Advances in Condensed Matter Physics ◽

10.1155/2018/7615862 ◽

2018 ◽

Vol 2018 ◽

pp. 1-7

Author(s):

Hasnain Mehdi Jafri ◽

Congpeng Zhao ◽

Houbing Huang ◽

Xingqiao Ma

Keyword(s):

Magnetic Field ◽

Carrier Concentration ◽

Static Magnetic Field ◽

Thermal Quenching ◽

Phase Changes ◽

Ginzburg Landau ◽

Landau Model ◽

Background Magnetic Field ◽

Oscillating Magnetic Field ◽

Energy Components

Cubic superconducting sample was simulated using time-dependent Ginzburg-Landau model under oscillating magnetic field with and without additional background static magnetic field. Vortex dynamics including entrance and exit from the sample was simulated. Magnetization and carrier concentration densities of the sample were studied as a function of external magnetic field variations. Anomalies in carrier concentration density were observed at certain values of the magnetic field which were correlated with the entrance and exit processes of vortices. Area swept by superconductor magnetization with magnetic field was observed to have a hysteresis-like behavior where area representing energy dissipated per cycle. This energy accumulation was suggested to cause instability in superconductor over the number of cycles and may result in thermal quenching. Temporal distribution of energy components showed consistency with the pattern observed for carrier concentration and magnetization under oscillating magnetic field. Rapid phase changes with magnetic oscillations resulted in oscillations in energy components, and irregular peaks and ripples in superconducting energy represent the situation of exit and entry of vortices.

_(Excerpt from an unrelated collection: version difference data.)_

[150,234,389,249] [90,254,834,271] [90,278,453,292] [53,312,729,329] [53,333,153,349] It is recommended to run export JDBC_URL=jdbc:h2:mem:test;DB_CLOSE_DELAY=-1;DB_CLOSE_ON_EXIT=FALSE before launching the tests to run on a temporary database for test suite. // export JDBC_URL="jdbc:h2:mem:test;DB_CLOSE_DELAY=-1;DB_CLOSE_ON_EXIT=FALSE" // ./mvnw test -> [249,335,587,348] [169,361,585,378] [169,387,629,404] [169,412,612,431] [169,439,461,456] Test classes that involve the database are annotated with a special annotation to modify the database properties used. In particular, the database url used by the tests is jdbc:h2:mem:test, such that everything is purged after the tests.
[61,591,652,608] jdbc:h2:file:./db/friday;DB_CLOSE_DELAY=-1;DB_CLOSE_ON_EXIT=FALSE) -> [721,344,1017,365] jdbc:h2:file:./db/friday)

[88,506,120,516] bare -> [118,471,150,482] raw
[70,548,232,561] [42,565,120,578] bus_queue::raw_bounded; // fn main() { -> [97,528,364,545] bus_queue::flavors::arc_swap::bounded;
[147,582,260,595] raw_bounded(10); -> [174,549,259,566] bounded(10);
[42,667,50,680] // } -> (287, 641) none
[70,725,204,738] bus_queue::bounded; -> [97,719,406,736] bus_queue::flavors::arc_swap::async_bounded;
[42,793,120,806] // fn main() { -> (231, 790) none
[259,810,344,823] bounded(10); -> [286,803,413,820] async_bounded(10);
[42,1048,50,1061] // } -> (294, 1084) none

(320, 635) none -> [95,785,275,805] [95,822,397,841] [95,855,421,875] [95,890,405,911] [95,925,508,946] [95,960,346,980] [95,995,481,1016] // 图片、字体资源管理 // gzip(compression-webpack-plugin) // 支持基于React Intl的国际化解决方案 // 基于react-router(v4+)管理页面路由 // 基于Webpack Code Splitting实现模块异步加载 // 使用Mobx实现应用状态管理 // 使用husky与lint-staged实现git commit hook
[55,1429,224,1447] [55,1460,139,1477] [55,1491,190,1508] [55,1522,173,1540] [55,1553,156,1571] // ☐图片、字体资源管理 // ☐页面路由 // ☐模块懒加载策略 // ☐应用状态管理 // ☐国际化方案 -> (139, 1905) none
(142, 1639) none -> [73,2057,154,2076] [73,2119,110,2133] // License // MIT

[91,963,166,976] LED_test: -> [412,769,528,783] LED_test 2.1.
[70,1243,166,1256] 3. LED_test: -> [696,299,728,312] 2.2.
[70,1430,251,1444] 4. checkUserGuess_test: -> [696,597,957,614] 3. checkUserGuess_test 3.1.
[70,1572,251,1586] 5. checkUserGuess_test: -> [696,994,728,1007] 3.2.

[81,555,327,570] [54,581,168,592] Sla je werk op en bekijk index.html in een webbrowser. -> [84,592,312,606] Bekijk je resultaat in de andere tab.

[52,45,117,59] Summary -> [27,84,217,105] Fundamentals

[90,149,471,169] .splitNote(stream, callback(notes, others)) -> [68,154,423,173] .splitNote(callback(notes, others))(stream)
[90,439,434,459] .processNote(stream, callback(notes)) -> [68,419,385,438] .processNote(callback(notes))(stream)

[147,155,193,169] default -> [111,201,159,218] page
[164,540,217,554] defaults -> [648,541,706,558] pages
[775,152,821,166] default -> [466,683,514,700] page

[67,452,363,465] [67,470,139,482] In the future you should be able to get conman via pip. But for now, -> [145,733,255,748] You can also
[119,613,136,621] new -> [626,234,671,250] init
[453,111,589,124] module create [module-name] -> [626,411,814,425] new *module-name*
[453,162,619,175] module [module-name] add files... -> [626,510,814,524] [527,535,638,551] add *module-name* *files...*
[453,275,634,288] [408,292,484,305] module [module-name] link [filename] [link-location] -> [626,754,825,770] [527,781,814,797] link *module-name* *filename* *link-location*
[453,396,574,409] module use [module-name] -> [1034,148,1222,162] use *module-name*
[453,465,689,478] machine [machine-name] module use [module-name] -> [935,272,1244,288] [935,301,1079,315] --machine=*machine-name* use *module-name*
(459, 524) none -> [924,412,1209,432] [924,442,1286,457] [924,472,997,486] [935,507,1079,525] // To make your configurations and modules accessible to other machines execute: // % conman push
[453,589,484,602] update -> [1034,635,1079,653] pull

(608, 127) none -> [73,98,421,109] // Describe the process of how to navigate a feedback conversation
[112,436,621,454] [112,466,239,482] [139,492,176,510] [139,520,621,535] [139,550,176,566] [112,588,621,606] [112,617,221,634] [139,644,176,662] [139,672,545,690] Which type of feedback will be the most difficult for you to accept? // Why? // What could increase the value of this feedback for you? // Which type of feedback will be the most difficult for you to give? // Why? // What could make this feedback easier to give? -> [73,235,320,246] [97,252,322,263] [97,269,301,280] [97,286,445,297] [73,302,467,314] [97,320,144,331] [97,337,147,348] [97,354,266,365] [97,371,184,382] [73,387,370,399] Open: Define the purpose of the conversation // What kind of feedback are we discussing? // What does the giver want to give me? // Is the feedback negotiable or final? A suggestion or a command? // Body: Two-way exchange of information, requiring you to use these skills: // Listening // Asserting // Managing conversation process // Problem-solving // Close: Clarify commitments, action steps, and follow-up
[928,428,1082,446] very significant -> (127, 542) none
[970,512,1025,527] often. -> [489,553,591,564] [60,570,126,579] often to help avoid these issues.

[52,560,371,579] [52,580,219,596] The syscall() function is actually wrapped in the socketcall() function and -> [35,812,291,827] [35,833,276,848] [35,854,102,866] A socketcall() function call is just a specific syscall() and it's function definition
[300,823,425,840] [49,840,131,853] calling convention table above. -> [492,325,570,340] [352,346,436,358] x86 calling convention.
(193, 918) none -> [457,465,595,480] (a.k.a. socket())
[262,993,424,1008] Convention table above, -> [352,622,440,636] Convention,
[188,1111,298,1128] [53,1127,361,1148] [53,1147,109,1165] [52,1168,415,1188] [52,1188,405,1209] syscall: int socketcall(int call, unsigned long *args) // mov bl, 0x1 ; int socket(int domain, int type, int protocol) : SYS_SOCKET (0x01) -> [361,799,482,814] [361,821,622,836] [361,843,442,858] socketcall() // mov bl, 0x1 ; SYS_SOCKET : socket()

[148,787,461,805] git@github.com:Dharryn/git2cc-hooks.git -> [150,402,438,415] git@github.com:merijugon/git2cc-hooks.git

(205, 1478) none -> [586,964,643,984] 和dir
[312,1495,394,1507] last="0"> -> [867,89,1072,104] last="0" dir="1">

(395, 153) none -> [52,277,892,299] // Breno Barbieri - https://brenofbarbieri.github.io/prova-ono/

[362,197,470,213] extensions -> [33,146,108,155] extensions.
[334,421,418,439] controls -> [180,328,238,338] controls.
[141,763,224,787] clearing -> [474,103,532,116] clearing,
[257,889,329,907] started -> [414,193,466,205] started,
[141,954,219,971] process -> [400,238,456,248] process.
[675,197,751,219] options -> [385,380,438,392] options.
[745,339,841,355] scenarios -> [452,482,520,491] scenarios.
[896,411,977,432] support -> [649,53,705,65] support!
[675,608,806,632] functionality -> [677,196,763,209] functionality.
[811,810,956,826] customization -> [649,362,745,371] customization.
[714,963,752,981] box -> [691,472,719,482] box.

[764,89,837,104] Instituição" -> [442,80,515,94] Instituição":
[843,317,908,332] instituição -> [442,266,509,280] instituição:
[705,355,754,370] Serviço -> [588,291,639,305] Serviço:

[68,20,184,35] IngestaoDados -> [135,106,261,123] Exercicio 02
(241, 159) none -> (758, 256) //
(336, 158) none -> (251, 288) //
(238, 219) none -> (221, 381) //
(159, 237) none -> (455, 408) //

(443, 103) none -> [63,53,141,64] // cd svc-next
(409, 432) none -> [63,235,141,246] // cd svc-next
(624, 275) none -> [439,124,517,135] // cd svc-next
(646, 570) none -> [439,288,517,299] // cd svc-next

While the rise in interaction energy with cycles is referred to vortex relaxation time in a cycle, this energy is expected to accumulate and take other forms (e.g., heat) and is predicted to cause thermal quenching. In the presence of background static magnetic field, this energy dissipation was calculated to increase significantly while superconductor is subjected to oscillating magnetic field.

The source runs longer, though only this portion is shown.